(Extracted records)

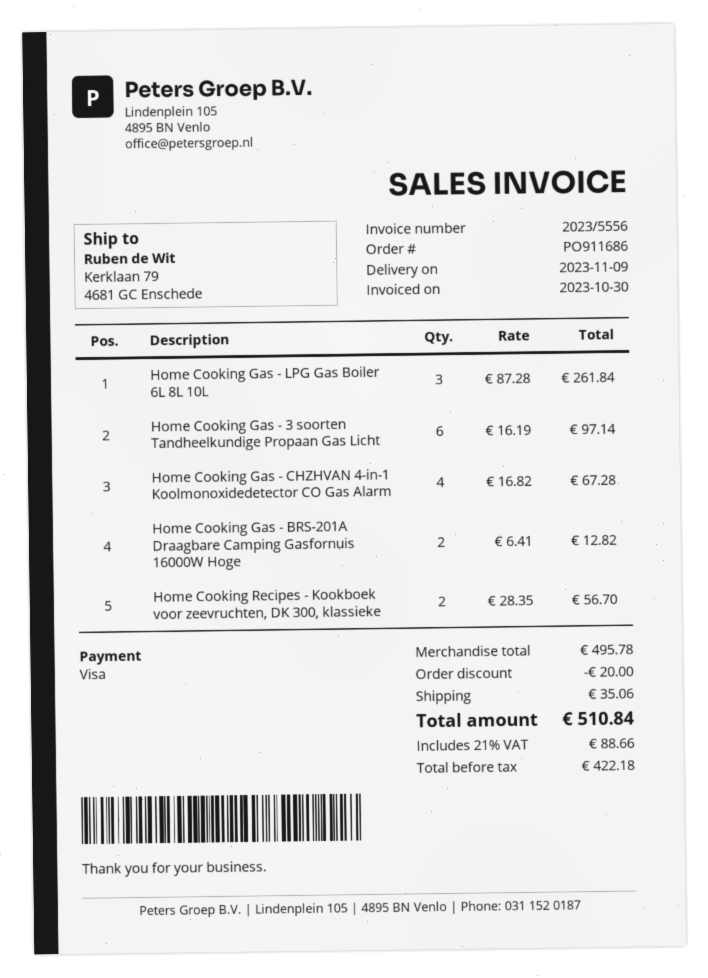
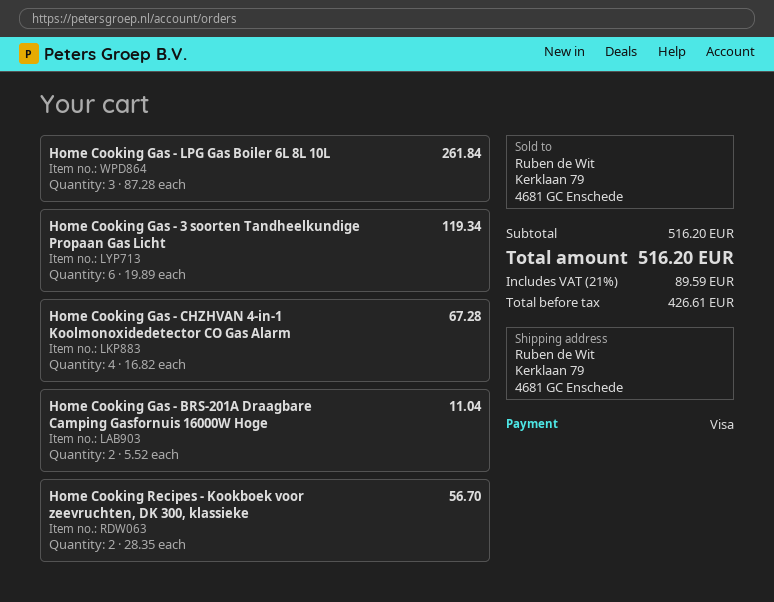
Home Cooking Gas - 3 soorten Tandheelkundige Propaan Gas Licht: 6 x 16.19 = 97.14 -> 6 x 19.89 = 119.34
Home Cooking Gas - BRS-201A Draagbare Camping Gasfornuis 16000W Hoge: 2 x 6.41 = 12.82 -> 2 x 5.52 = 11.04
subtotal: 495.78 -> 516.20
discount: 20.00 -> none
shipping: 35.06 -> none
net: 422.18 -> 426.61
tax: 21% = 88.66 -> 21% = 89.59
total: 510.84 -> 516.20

...

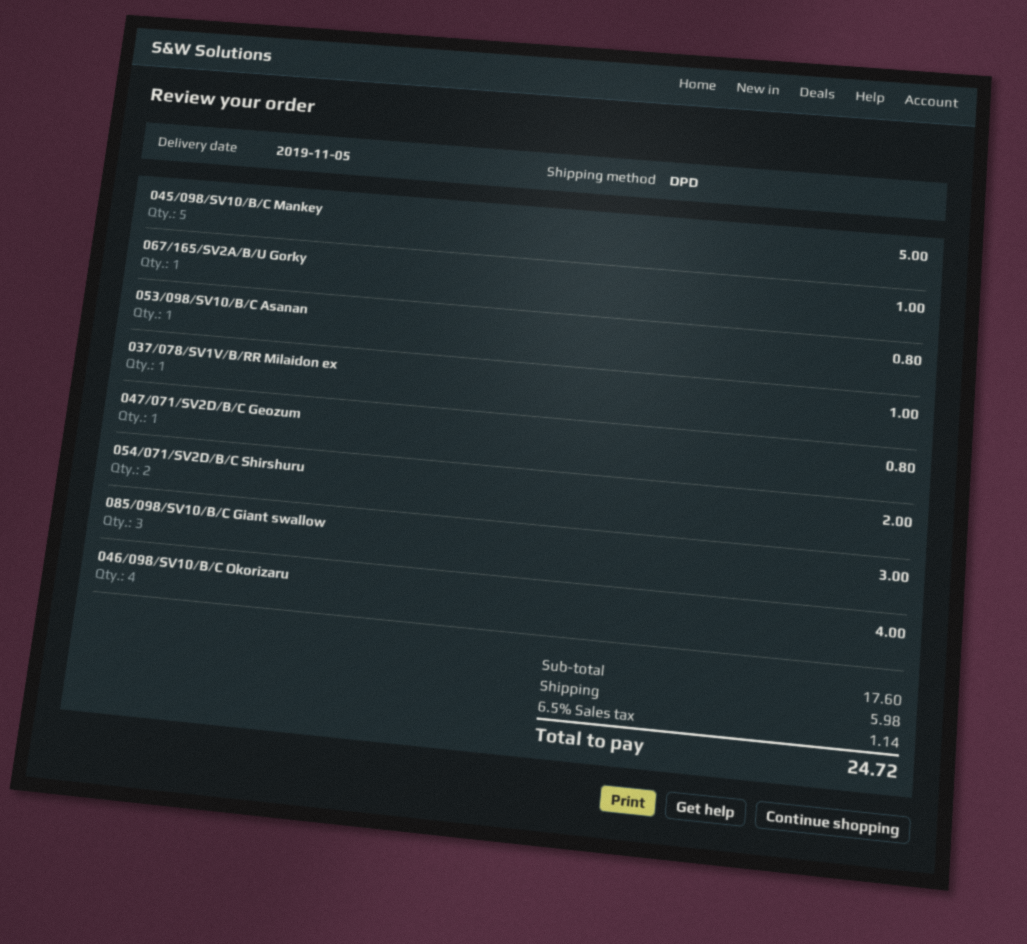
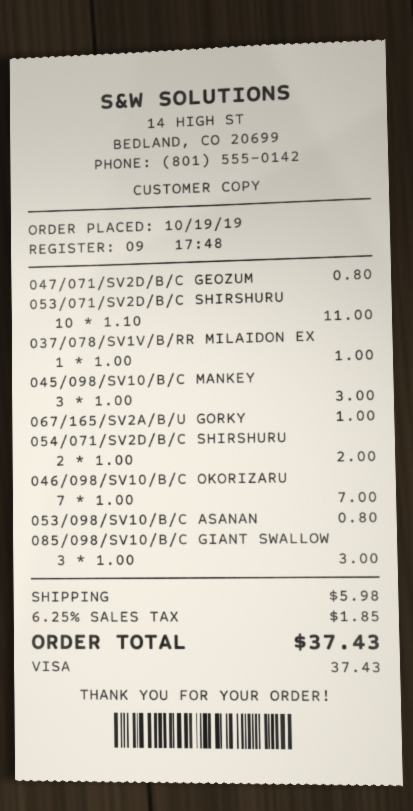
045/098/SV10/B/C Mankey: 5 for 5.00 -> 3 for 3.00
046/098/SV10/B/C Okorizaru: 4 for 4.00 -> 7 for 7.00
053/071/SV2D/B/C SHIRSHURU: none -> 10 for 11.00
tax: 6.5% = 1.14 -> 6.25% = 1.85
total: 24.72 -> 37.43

EXERCISE DETAILS: Among the lines above, list those that contain the word "Home".

YOUR RESPONSE:
Home Cooking Gas - 3 soorten Tandheelkundige Propaan Gas Licht: 6 x 16.19 = 97.14 -> 6 x 19.89 = 119.34
Home Cooking Gas - BRS-201A Draagbare Camping Gasfornuis 16000W Hoge: 2 x 6.41 = 12.82 -> 2 x 5.52 = 11.04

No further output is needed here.